When mice with error-prone ribosomes were young, they appeared healthy. But by the time the animals were 9 months old, roughly equivalent to humans in their 30s, they started to look and act old. Their fur began to turn gray and fall out. They developed cataracts, hunched postures, and abnormally curved spines. Like older humans, the mice began to lose their body fat and muscle. Their physical performance also declined. Compared with their normal counterparts, the modified rodents couldn’t swim as fast and were more sedentary.
Along with these failings, the animals showed molecular signs of faster aging. Their proteins carried more damage from reactive oxygen species, destructive byproducts of metabolism linked to aging. Their telomeres, the chromosome caps that shrink over time, also shortened faster than in normal rodents.
And reducing the accuracy of protein synthesis clearly cut the rodents’ life span. The altered mice were about seven times more likely to die before they reached 18 months of age than their unmodified peers, the researchers report today in Science Advances.

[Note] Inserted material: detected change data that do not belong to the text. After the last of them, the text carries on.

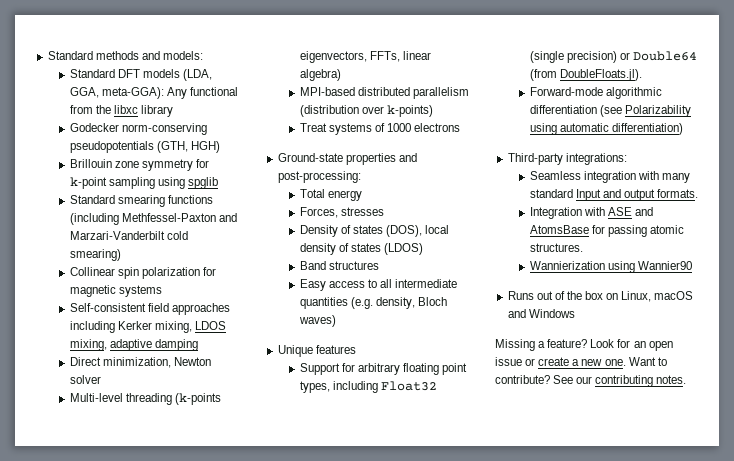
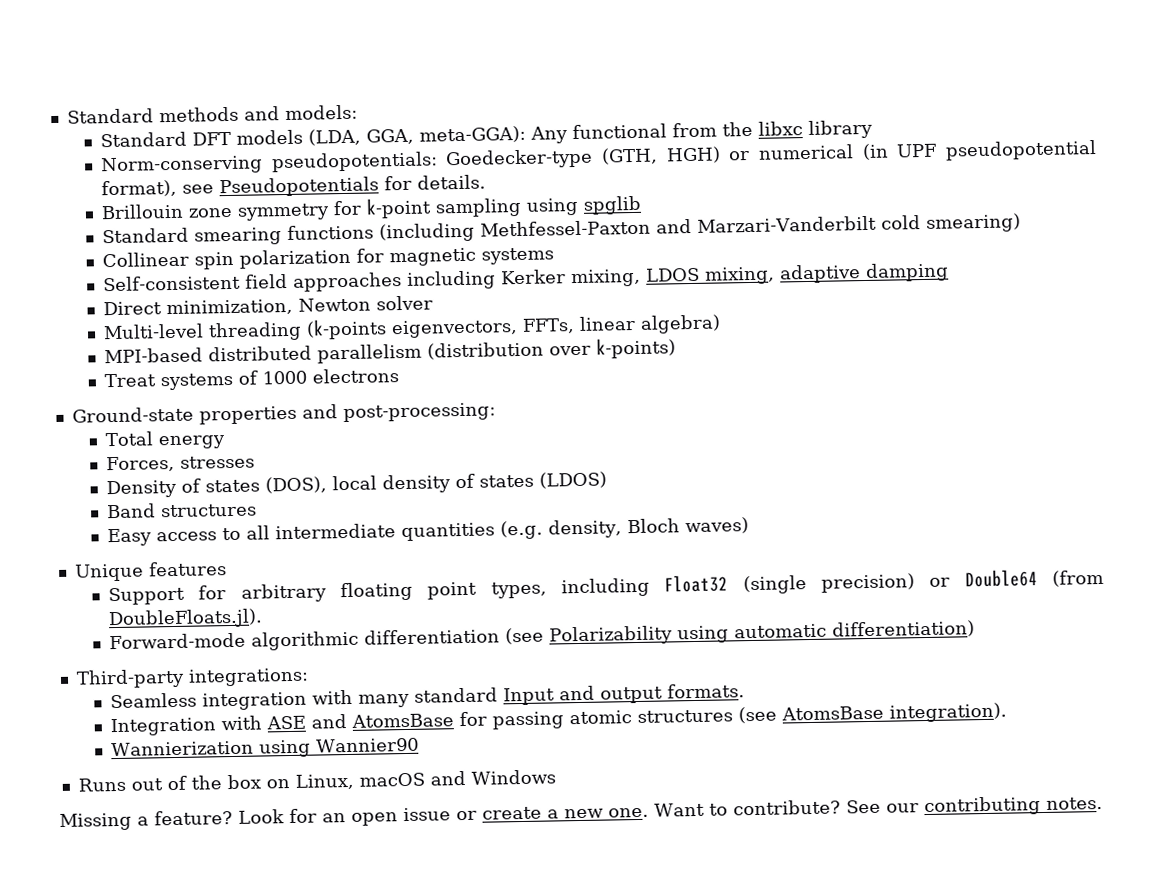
[69,123,207,135] [69,141,154,153] Godecker norm-conserving pseudopotentials -> [100,148,594,176] Norm-conserving pseudopotentials: Goedecker-type
(220, 147) none -> [728,139,1097,161] [101,174,487,198] or numerical (in UPF pseudopotential format), see Pseudopotentials for details.
[529,243,583,252] structures. -> [637,702,1008,724] structures (see AtomsBase integration).

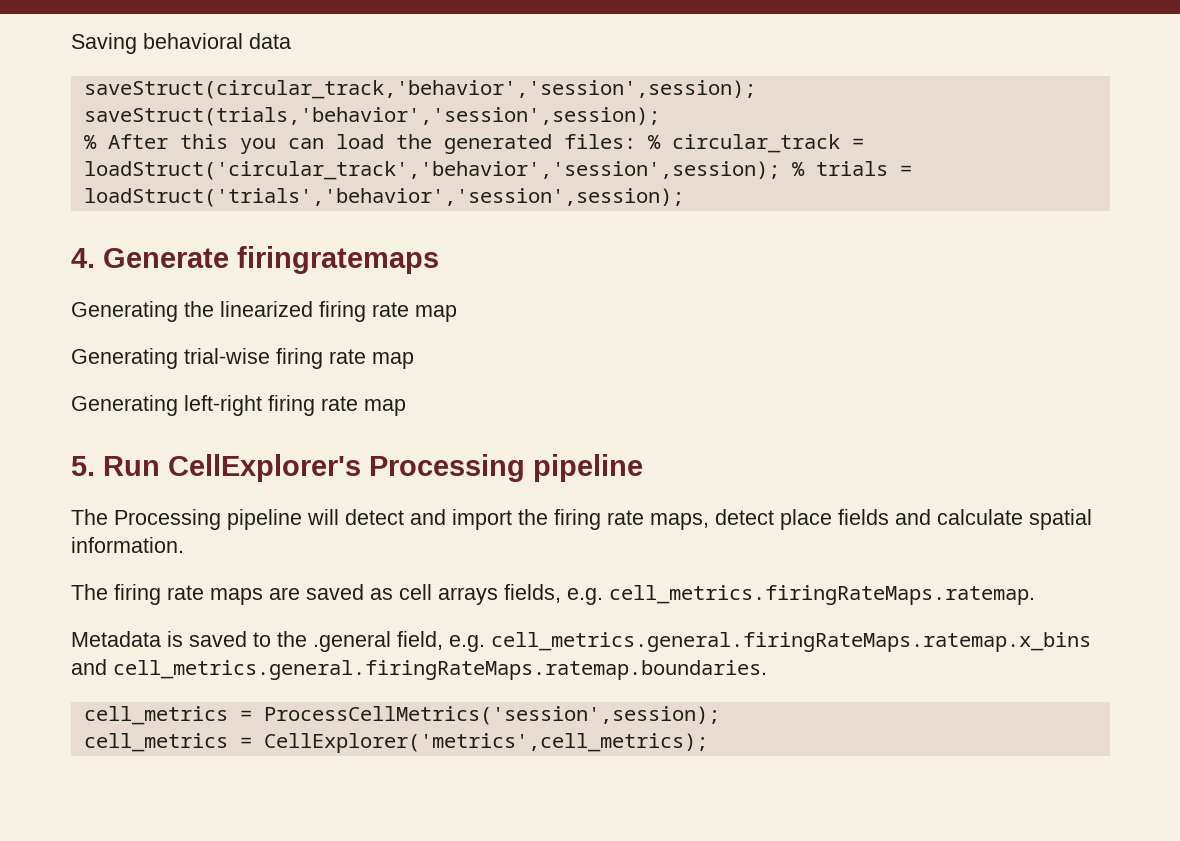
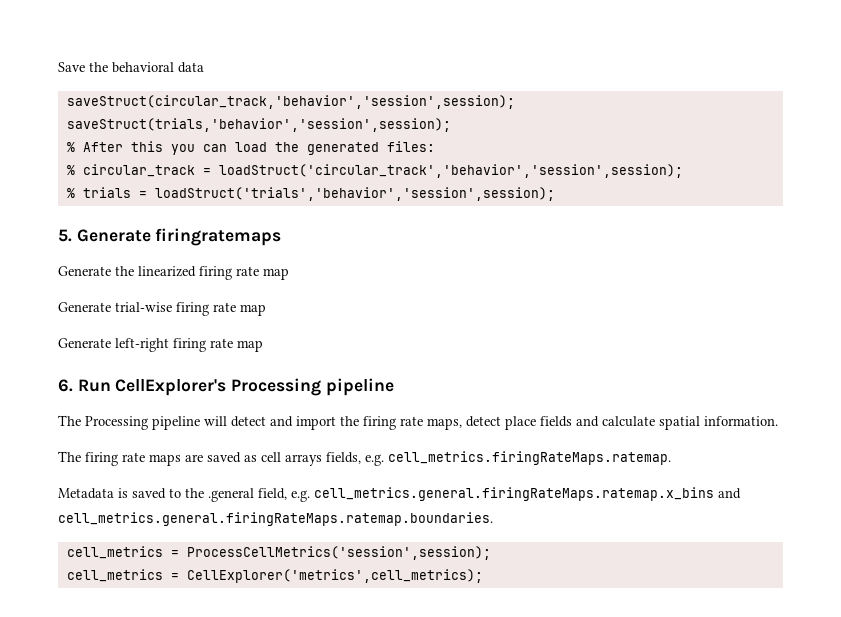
[71,33,137,54] Saving -> [58,62,108,72] Save the
(636, 141) none -> (435, 146) //
(780, 170) none -> (683, 171) //
[71,248,95,268] 4. -> [58,229,72,242] 5.
[71,301,178,322] Generating -> [58,266,111,276] Generate
[71,348,178,369] Generating -> [58,302,111,312] Generate
[71,395,178,416] Generating -> [58,338,111,348] Generate
[71,456,95,476] 5. -> [58,379,73,392] 6.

The study indicates that inaccurate protein synthesis “is a key player in aging,” Böttger says. Now, he adds, “You can think about strategies for healthy aging,” including developing drugs that would increase the accuracy of translation.
The work “is the first to show that an increase in translation errors causes shortened life span and accelerated aging in mammals,” says Jiqiang “Lanny” Ling, a molecular geneticist and biochemist at the University of Maryland, College Park, who wasn’t connected to the study. But researchers still need to confirm that sloppy protein synthesis drives age-related problem in humans, such as gimpy knees and failing hearts. “The next burning question,” he says, “is how does it lead to aging?”